Lors d’une séance devant les représentants du peuple, Ousmane Sonko, Premier ministre du Sénégal, a vivement critiqué ce qu’il qualifie de « pression systématique de l’Occident » visant à imposer une vision sociétale jugée étrangère aux valeurs locales.

Un rejet catégorique de toute concession

Face aux critiques internationales, le chef du gouvernement a réaffirmé avec force que Dakar ne cédera aucun pouce de terrain sur les principes moraux et religieux qui structurent la société sénégalaise. Il a notamment évoqué la récente législation renforçant les sanctions contre les relations homosexuelles, qualifiée de mesure nécessaire pour préserver l’ordre social et les traditions du pays.

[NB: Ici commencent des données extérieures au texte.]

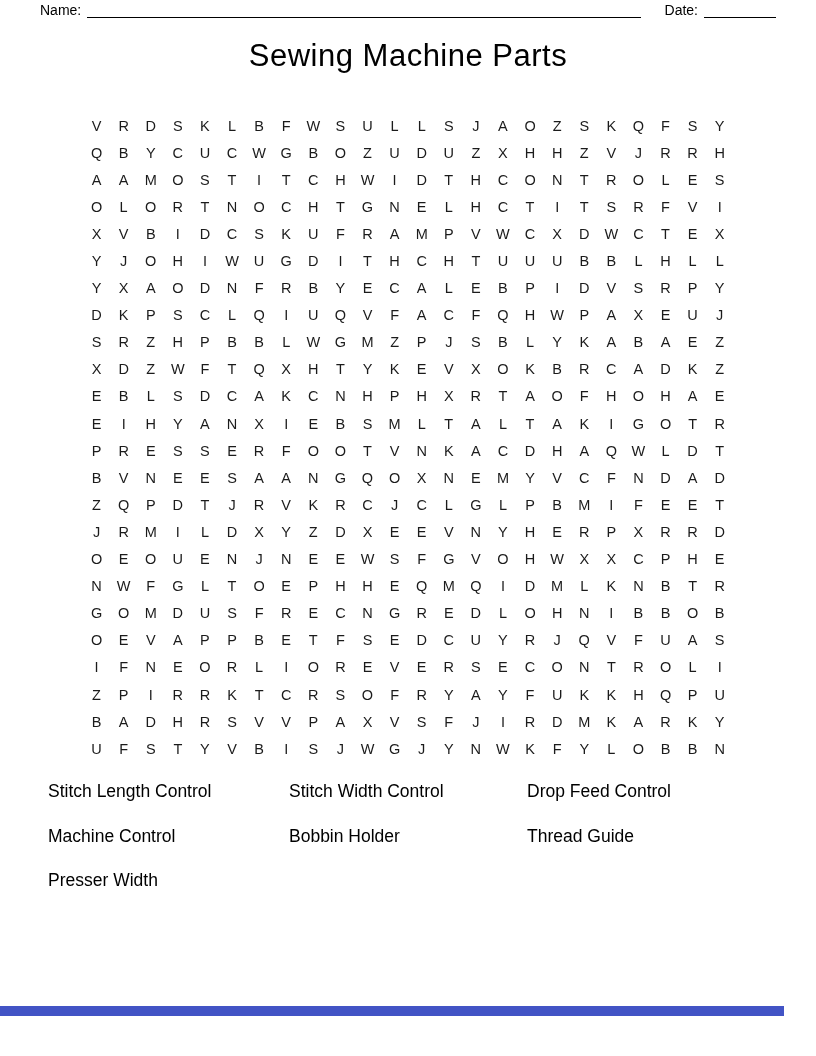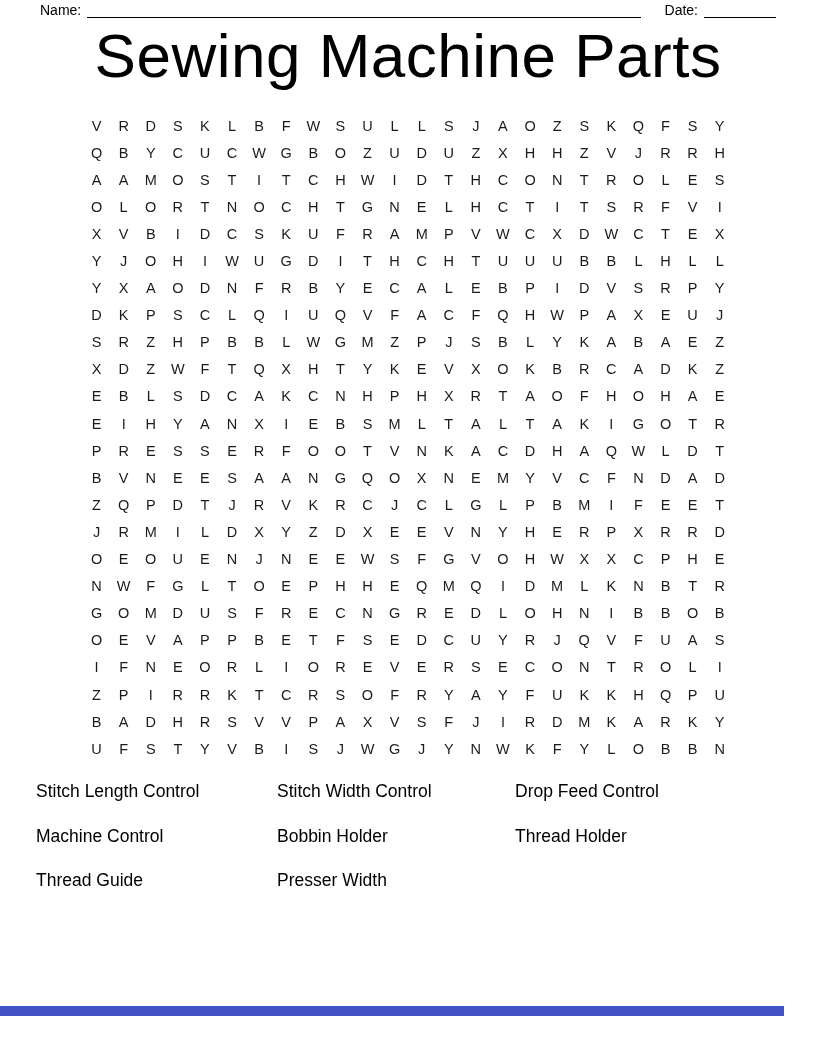--- a/index.html
+++ b/index.html
@@ -35,11 +35,11 @@
   
   .title {
     position: absolute;
-    top: 20px;
+    top: 38px;
     left: 0;
     width: 816px;
     text-align: center;
-    font-size: 62px;
+    font-size: 31px;
     font-weight: 400;
     letter-spacing: 0.5px;
     margin: 0;

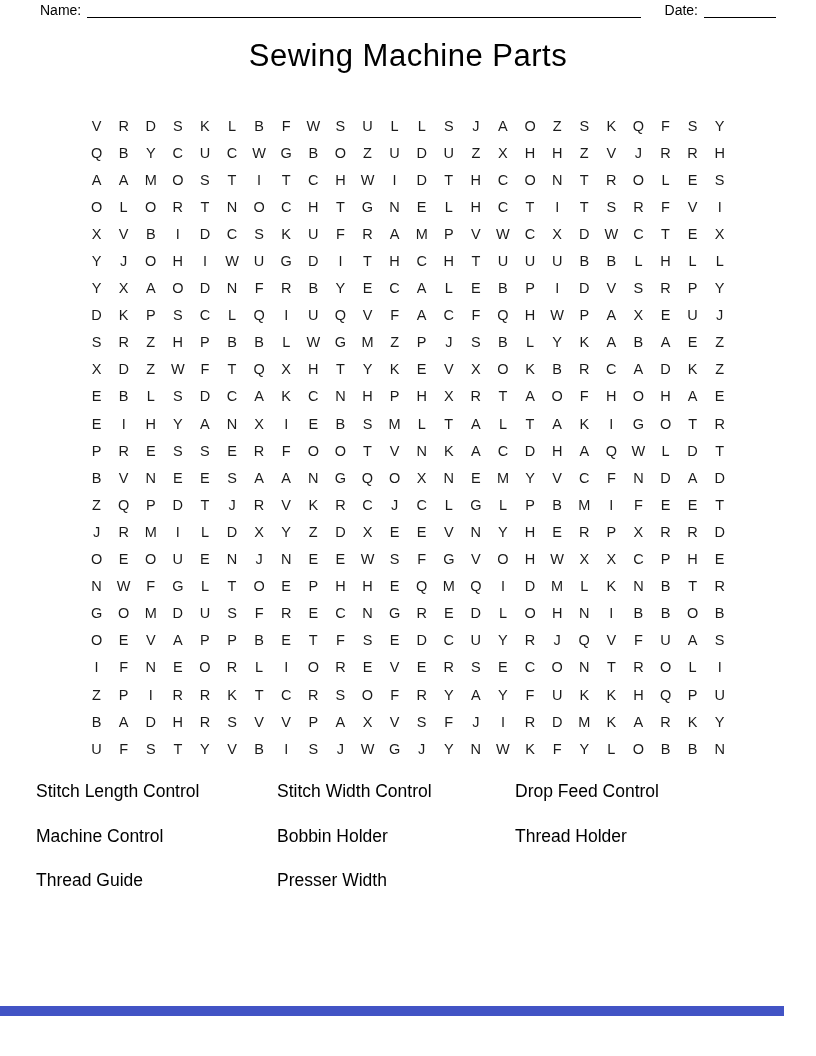--- a/index.html
+++ b/index.html
@@ -68,7 +68,7 @@
   .words {
     position: absolute;
     top: 780px;
-    left: 36px;
+    left: 48px;
     width: 730px;
     display: grid;
     grid-template-columns: 241px 238px auto;

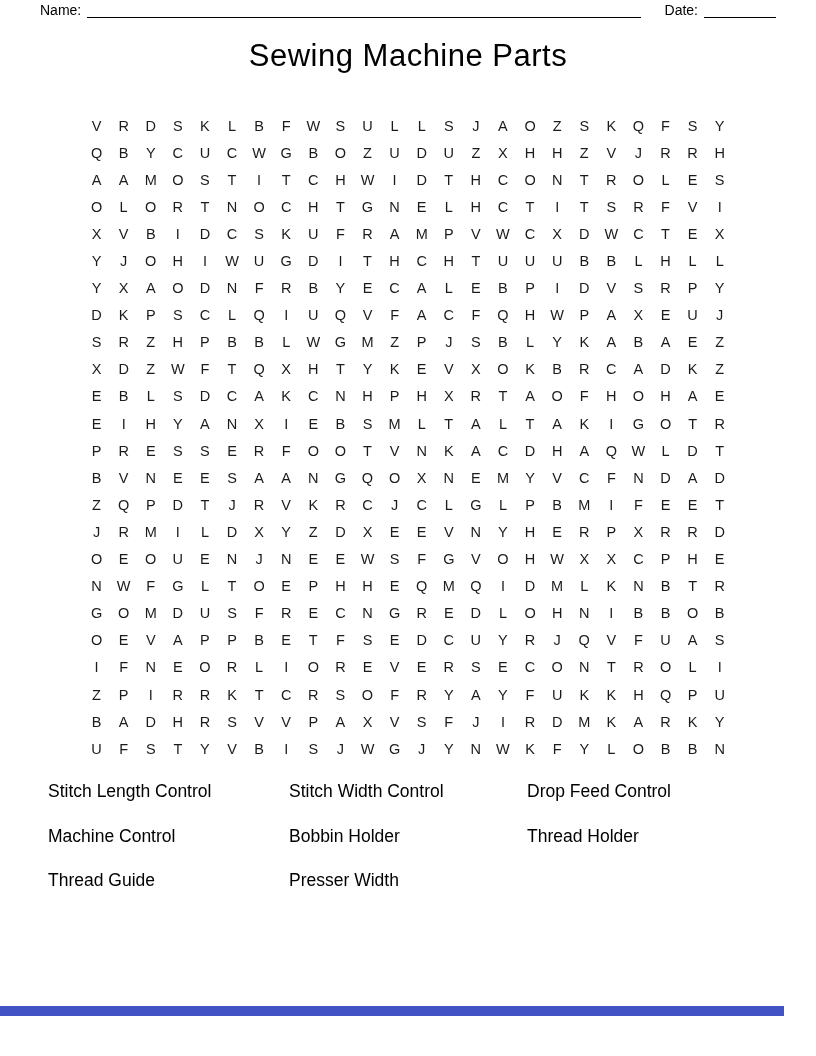--- a/index.html
+++ b/index.html
@@ -736,7 +736,6 @@
       <div class="word-item">Drop Feed Control</div>
       <div class="word-item">Machine Control</div>
       <div class="word-item">Bobbin Holder</div>
-      <div class="word-item">Thread Holder</div>
       <div class="word-item">Thread Guide</div>
       <div class="word-item">Presser Width</div>
     </div>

Une loi contestée mais défendue sans ambiguïté

Dans son discours aux députés, Ousmane Sonko a présenté cette loi comme une protection contre une « normalisation imposée » de pratiques qu’il juge contraires à l’identité nationale. Selon lui, les tentatives d’influence étrangère menacent la souveraineté culturelle du Sénégal, pays où l’islam joue un rôle central dans la vie quotidienne.

Le Premier ministre a conclu en soulignant que le gouvernement agirait sans délai pour faire appliquer cette disposition législative, rejetant catégoriquement toute idée de suspension ou de révision.